“We’ve pretty much completely restructured Facilities,” said Mike Irish, who took over as head of the department Jan. 6. “My goal is to build Facilities back up to better meet the needs of the university.”
In order to do that, he says, he had to devise a way to get a revenue stream back into Facilities. The answer was to change in a fundamental way, how Facilities was getting the work done.
“For the past few years, by necessity, Portland State has been contracting out a lot of work that should be done in-house,” he said.
Irish is working with College Housing Northwest to gradually assume maintenance of university-owned buildings over the next five years.

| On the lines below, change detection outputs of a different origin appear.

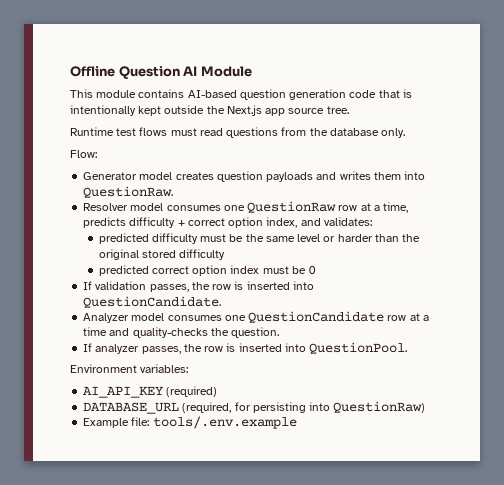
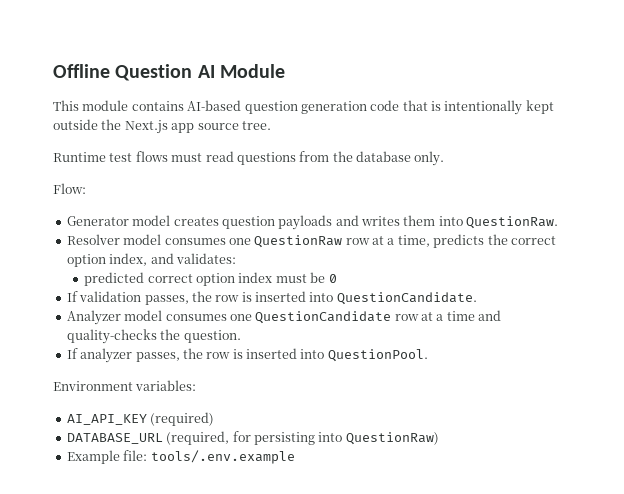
- Resolver model consumes one QuestionRaw row at a time, predicts difficulty + correct option index, and validates:
+ Resolver model consumes one QuestionRaw row at a time, predicts the correct option index, and validates:
- predicted difficulty must be the same level or harder than the original stored difficulty

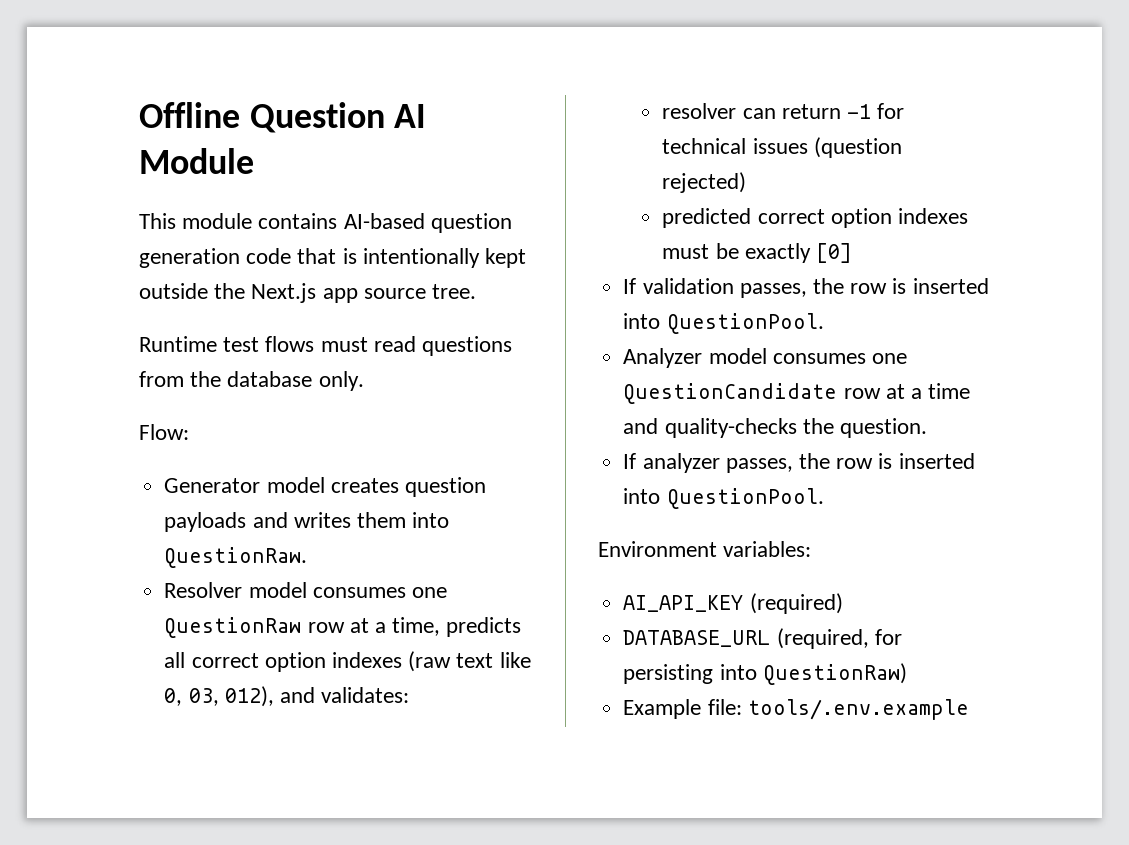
- Resolver model consumes one QuestionRaw row at a time, predicts the correct option index, and validates:
+ Resolver model consumes one QuestionRaw row at a time, predicts all correct option indexes (raw text like 0, 03, 012), and validates:
+ resolver can return -1 for technical issues (question rejected)
- predicted correct option index must be 0
+ predicted correct option indexes must be exactly [0]
- If validation passes, the row is inserted into QuestionCandidate.
+ If validation passes, the row is inserted into QuestionPool.

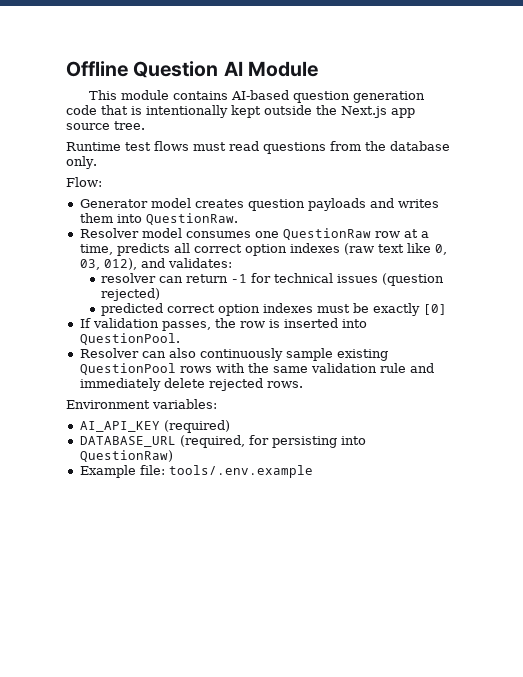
- Analyzer model consumes one QuestionCandidate row at a time and quality-checks the question.
- If analyzer passes, the row is inserted into QuestionPool.
+ Resolver can also continuously sample existing QuestionPool rows with the same validation rule and immediately delete rejected rows.

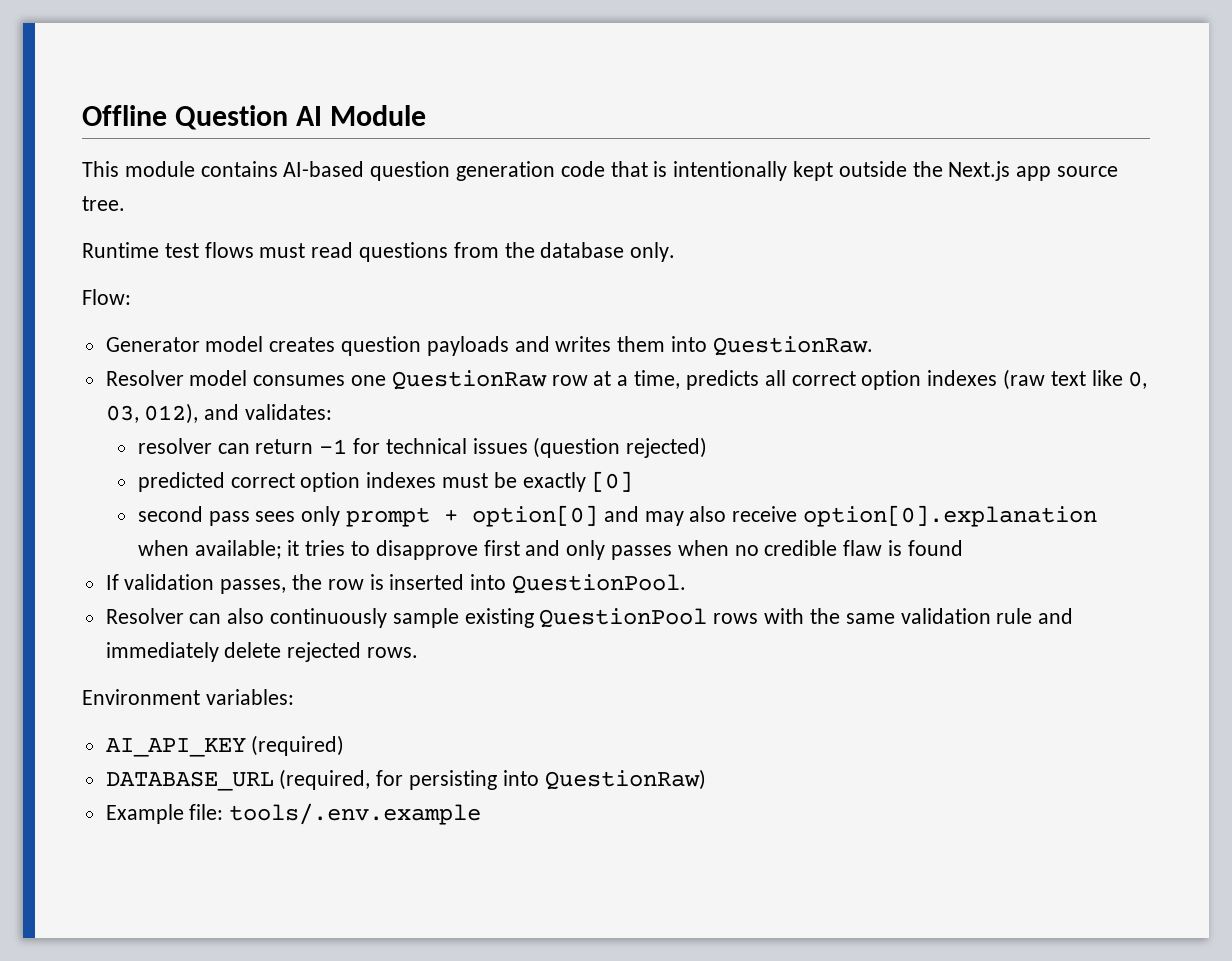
+ second pass sees only prompt + option[0] and may also receive option[0].explanation when available; it tries to disapprove first and only passes when no credible flaw is found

“That allows me to build up my systems crew, my electrical crew,” he said.
“We’ll never get back to full strength, I’m sure,” Irish said. “But we’ll certainly be in a lot better shape for meeting the needs of the university.”
Irish said there also are a lot of things Facilities should be charging for, services Facilities provides that it is not getting paid for.
Irish said there was a meeting in which he listed all the services utilities is providing to outside constituencies. Facilities will start charging, bringing income stream back into Facilities, which helps the department become more solvent.
Under the existing system, if somebody uses the university for a wedding or a party, for example, Facilities crews have to set it up, provide maintenance and tear it back down again. Up to now, that hasn’t been charged for, but Irish feels it should be; that such charges should be part of the event fee.
Some buildings, such as Smith Memorial Student Union and Peter Stott Center, are no longer administered by Facilities but are under auxiliary services. In such cases, Facilities would charge auxiliaries and auxiliaries would charge the people putting on the event.
Another category is that of making moves, which is done with utilities crews. The Facilities office works on a lot of moves. It becomes a major project, for example, when Facilities moves an office out, does a remodel, and then moves the office back in again.
“That needs to be figured in the estimate and charged against the project,” Irish said. Although this doesn’t represent a large amount of revenue, it does represent a positive amount of revenue coming back to Facilities.
“Most of this transition will be a gradual process, but everything needs to be in place by July 1, which is the start of the fiscal year,” Irish said. “Some things will come together faster than others.”
Irish said he has had no arguments about the new policy and that people seem excited about it. It represents, in his view, a totally new way of doing business in Facilities.
Although he doesn’t want to call this the light at the end of the tunnel, he said, “We know there is room out there; that we’re going to get better.”
He feels that since ballot Measure 5 started cutting available funds, Facilities has had to “circle the wagons,” but “this time we’re uncircling the wagons and getting them moving forward.”
The new policy will leave the present outside janitorial services in place. Irish, who has run janitorial services in other jobs, took a look at the cost and concluded the university could not do in-house what the outside service is costing.
However, there will be a contract coordinator working between Facilities and the custodial contractor to make sure the service is living up to the contract. He predicts that will result in an improvement in the final performance.
Whether it’s maintenance or systems or electrical, “we’ve got people who can do it,” Irish said. “We’ve got good people.” He sees no need for contracting out in most cases.
When utilities sustained layoffs last May, the department lost two painters and a supervisor, leaving only one painter. The two painters and the supervisor are back.
There is a difference. The painters, and others in some Facilities jobs, are working on what are called “self-support positions.”
He said the department will have both a work force and a construction work force. The construction work force will be self-supporting. It will charge all its time against specified projects.
Some systems employees also may be hired as part of the self-supporting work force, in order to build the systems function back up. Irish listed such specialists as a refrigeration mechanic, who may be needed on projects and would be self-supporting.
These jobs would be secure, Irish said, “unless the well goes completely dry.
“I don’t see the well going dry for a long time,” he says. “There’s always some money out there for departmental upgrades or deferred maintenance that can keep people busy.”
The personnel buildup will be gradual, he says, as the year unfolds and the department learns what its financial prospects will be.
The total utilities department now numbers about 70 people. It will slowly increase, Irish hopes. He sees an eventual growth in work force of about nine people.
One new development is that the entire architectural engineering staff will become self-supporting. Its work has been self-supporting in some cases, but in other cases workers have not charged for their time. This does not mean higher architectural fees, he says. Architectural fees actually will go down because there will be more work done in-house rather than bringing in consultants. This all will bring back money to help rebuild the department.
Irish says he has run this system elsewhere and it has been very successful.
“I feel real good about it,” he said. “I feel real positive. I didn’t come here to fail and I’m not going to. I think the university and I will both prosper, or if not prosper, at least get better.
“It’s a challenge, but I like challenges.”